Determine how many lines in the material below contain the string "none", then state only that count.
□ □ □ □ □
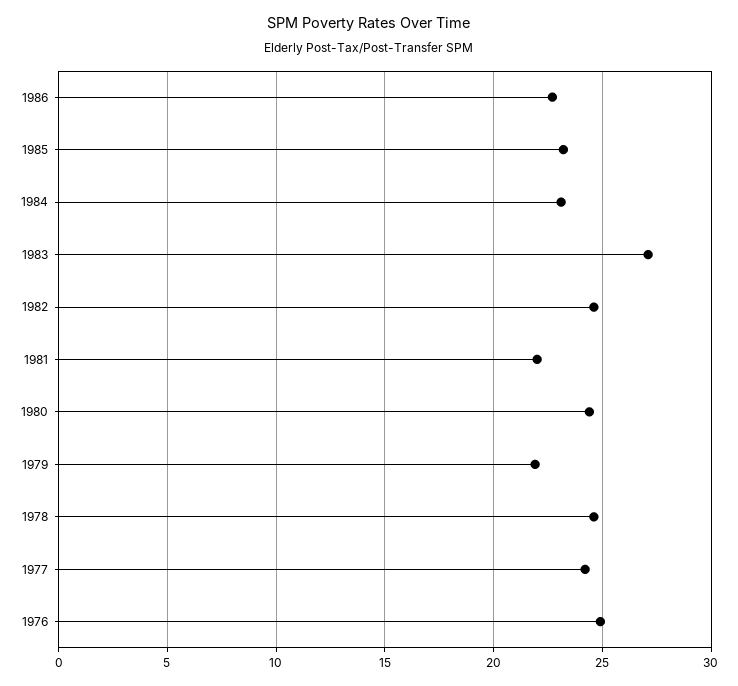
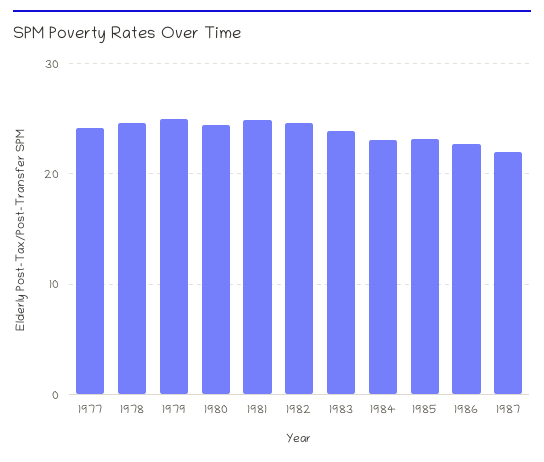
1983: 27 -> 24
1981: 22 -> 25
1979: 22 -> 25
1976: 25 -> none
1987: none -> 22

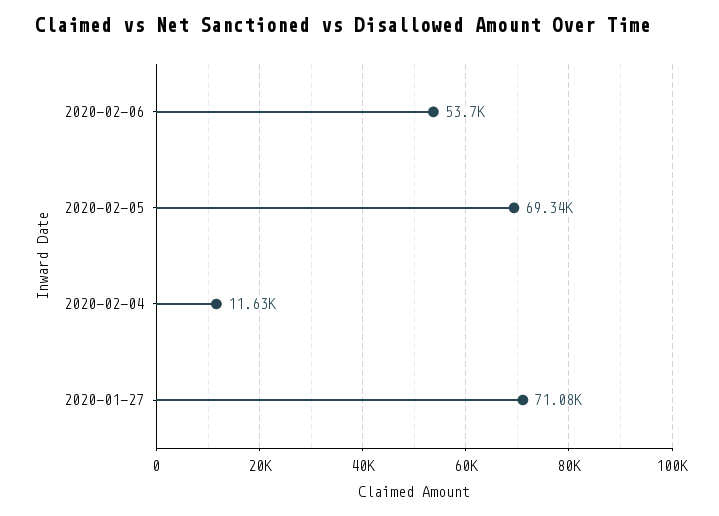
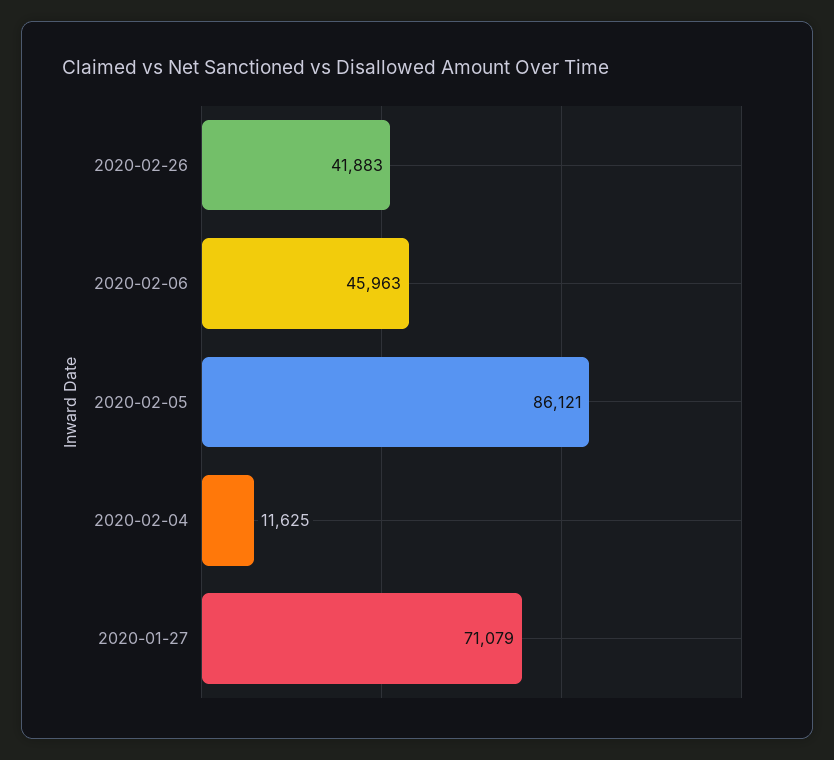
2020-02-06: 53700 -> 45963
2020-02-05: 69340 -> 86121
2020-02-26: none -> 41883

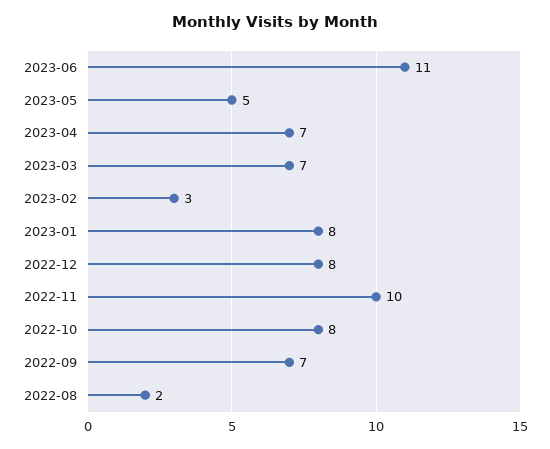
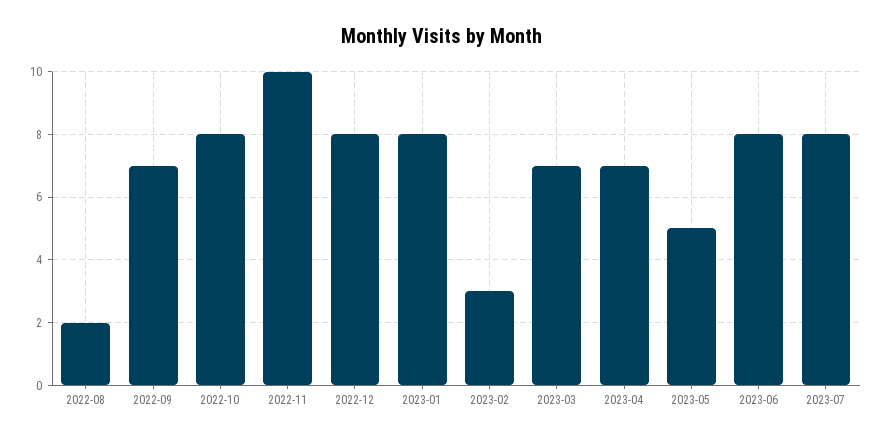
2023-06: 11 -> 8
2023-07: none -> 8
□ □ □ □ □
#### Result of this exercise
4